Sizlere sadece “Selam!” diyorum…
Özdemir İnce
31 Ocak 2014, 16:09
***
NADEJDA MANDELSTAM’IN OSSİP MANDELSTAM’A SON MEKTUBU
Yerine varamayan bir mektup
iki yaprak samanlı kâğıda yazılmış
belki de bir rüzgâra, uykunun sınırlarında
milyonlarca kadının Türk, Fransız, Rus, Alman,
kocalarına oğullarına kardeşlerine babalarına
yazdıkları milyonlarca mektuplardan.
Gönderilemedi ama bu mektup
iki yaprak samanlı kâğıda yazılan
tam otuz yıl bekledi
bir sandık köşesinde
arasında öteki kâğıtların
şimdi yer alıyor son sayfalarında
Nadejda imzalı bir kitabın:
(22 Ekim 1938)
(“Ossia, sevgilim, uzak dostum benim! sözcükler uçup gidiyor, sevgilim,
yazarken belki de hiç okuyamayacağın bu mektubu,
ama ben boşluğa postalayacağım gene de onu.

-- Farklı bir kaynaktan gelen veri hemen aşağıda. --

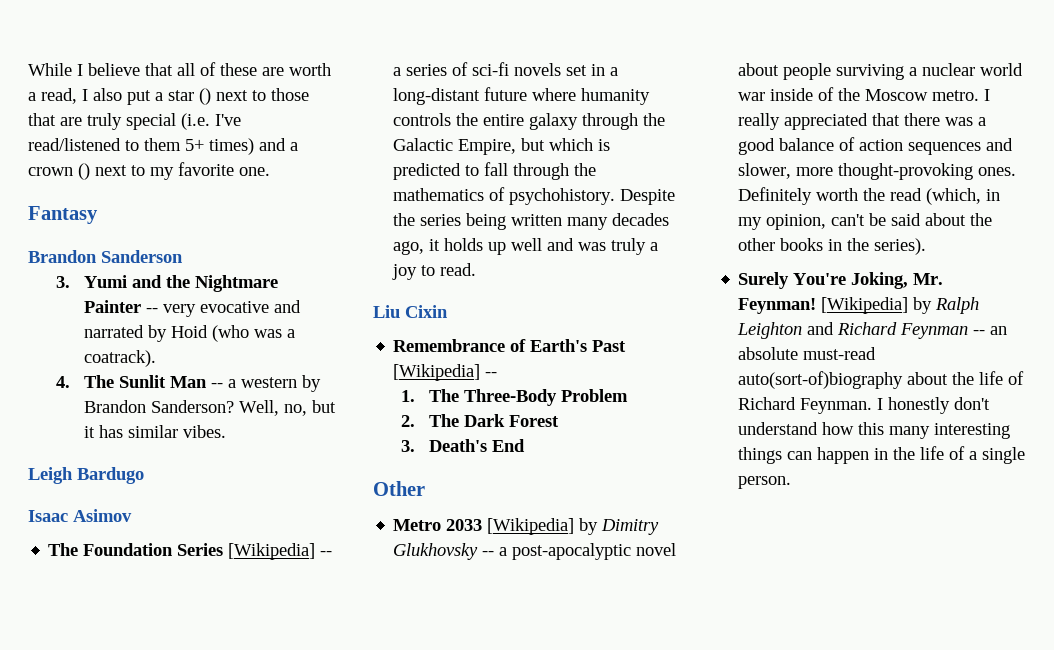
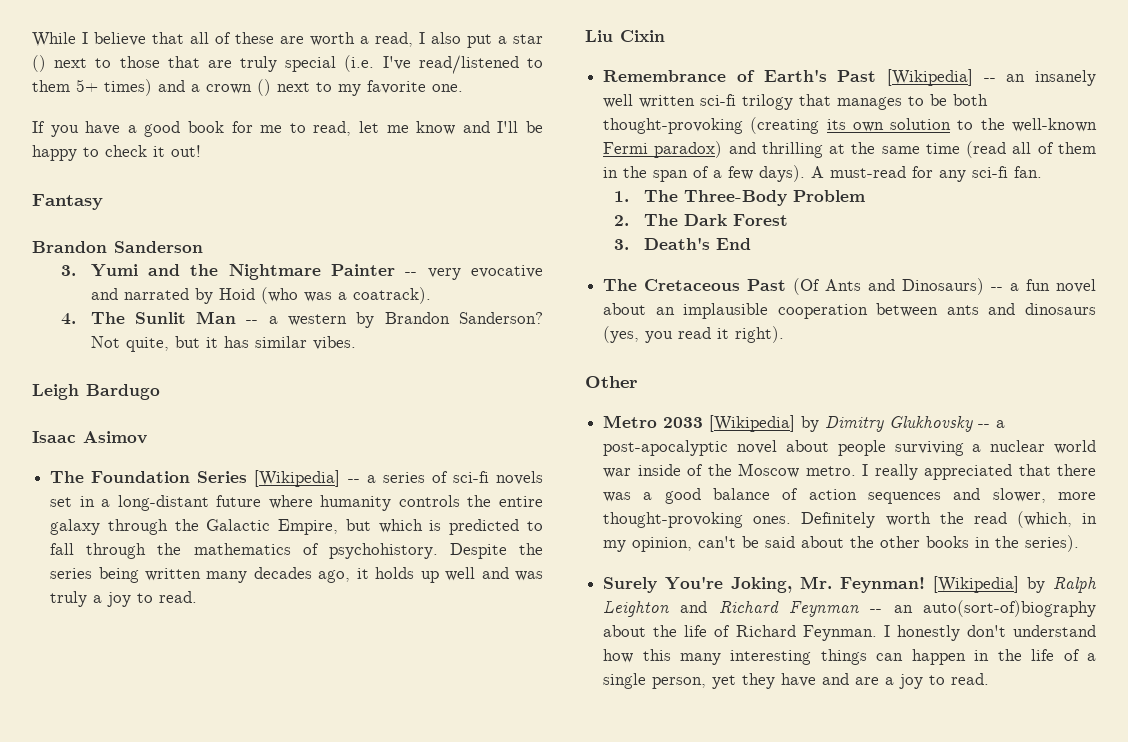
+ If you have a good book for me to read, let me know and I'll be happy to check it out!
- Well, no, but it has similar vibes.
+ Not quite, but it has similar vibes.
- Remembrance of Earth's Past [Wikipedia] --
+ Remembrance of Earth's Past [Wikipedia] -- an insanely well written sci-fi trilogy that manages to be both thought-provoking (creating its own solution to the well-known Fermi paradox) and thrilling at the same time (read all of them in the span of a few days). A must-read for any sci-fi fan.
+ The Cretaceous Past (Of Ants and Dinosaurs) -- a fun novel about an implausible cooperation between ants and dinosaurs (yes, you read it right).
- [Wikipedia] by Ralph Leighton and Richard Feynman -- an absolute must-read auto(sort-of)biography about the life of Richard Feynman.
+ [Wikipedia] by Ralph Leighton and Richard Feynman -- an auto(sort-of)biography about the life of Richard Feynman.
- I honestly don't understand how this many interesting things can happen in the life of a single person.
+ I honestly don't understand how this many interesting things can happen in the life of a single person, yet they have and are a joy to read.

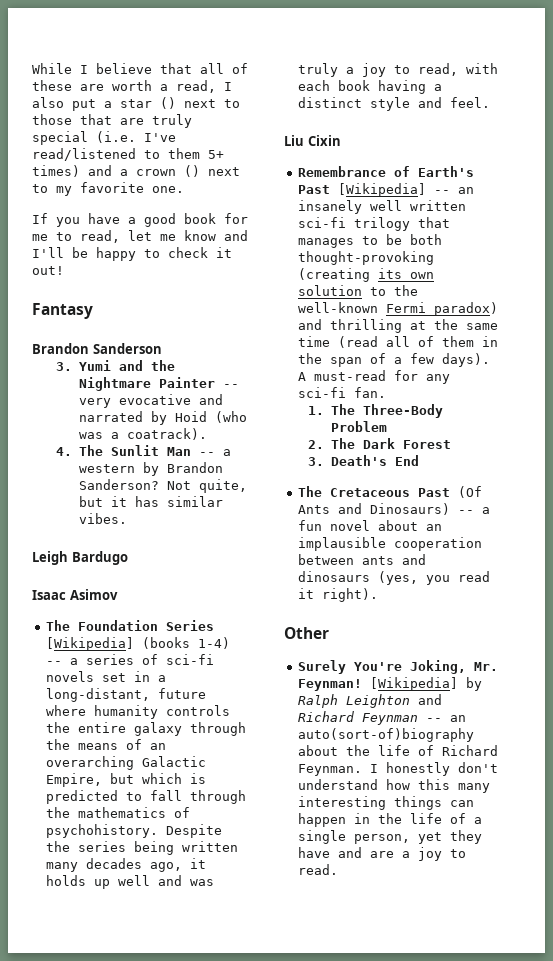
- The Foundation Series [Wikipedia] -- a series of sci-fi novels set in a long-distant future where humanity controls the entire galaxy through the Galactic Empire, but which is predicted to fall through the mathematics of psychohistory.
+ The Foundation Series [Wikipedia] (books 1-4) -- a series of sci-fi novels set in a long-distant, future where humanity controls the entire galaxy through the means of an overarching Galactic Empire, but which is predicted to fall through the mathematics of psychohistory.
- Despite the series being written many decades ago, it holds up well and was truly a joy to read.
+ Despite the series being written many decades ago, it holds up well and was truly a joy to read, with each book having a distinct style and feel.
- Metro 2033 [Wikipedia] by Dimitry Glukhovsky -- a post-apocalyptic novel about people surviving a nuclear world war inside of the Moscow metro. I really appreciated that there was a good balance of action sequences and slower, more thought-provoking ones. Definitely worth the read (which, in my opinion, can't be said about the other books in the series).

Hatırlıyor musun Ossia çocuk hayatımızı
nasıl da mutluyduk, sen ve ben!
Kavgalarımız, oyunlarımız ve aşkımızla!
Şimdi gökyüzüne bakmıyorum artık,
bir bulut görsem gösterecek kimim var?
Hatırlıyor musun Ossia, o kara ekmeği,
katıksız yediğimiz,
nasıl da güzeldi, bir mucize;
Ve son kışımızı Voronej’de,
mutlu yoksulluğumuzu ve şiirimizi?
Hayat uzun Ossia, sevgilim!
Sonsuz uzun ve güç, engebeli,
tek başına ölmek,
yalnız ölmek.
Her gece düşüme giriyorsun,
ne olduğunu soruyorum sana,
cevap vermiyorsun.
Son düşüm de şu:
Yiyecek alıyormuşum kirli bir dükkândan,
çevremde karanlık yükler, yabancılar,
parayı verip yiyecekleri alıyorum
ama birden anlıyorum ki
dayanılmaz bir acıyla,
götürecek bir yerim yok bunları çünkü sen yoksun
ve bilemiyorum artık nerede olduğunu.
Neredesin Ossia?
Uyanınca,
“Ossia öldü,” dedim, Şura’ya,
bilemiyorum hayatta mısın hâlâ
ama o günden sonra yitirdim izini
bilmem ki duyacak mısın beni?
Bir bilsen seni ne çok sevdiğimi,
yeteri kadar vaktim olmadı, biliyorum,
seni nasıl sevdiğimi söylemeye
sadece “sen” diyorum,
hep yanmadasın, bir gömlek gibi,
hep yabanıl ve katı olan benim yanımda
doğru dürüst ağlayamayan benim yanımda
şimdi bak, ağlıyorum, ağlıyorum, ağlıyorum…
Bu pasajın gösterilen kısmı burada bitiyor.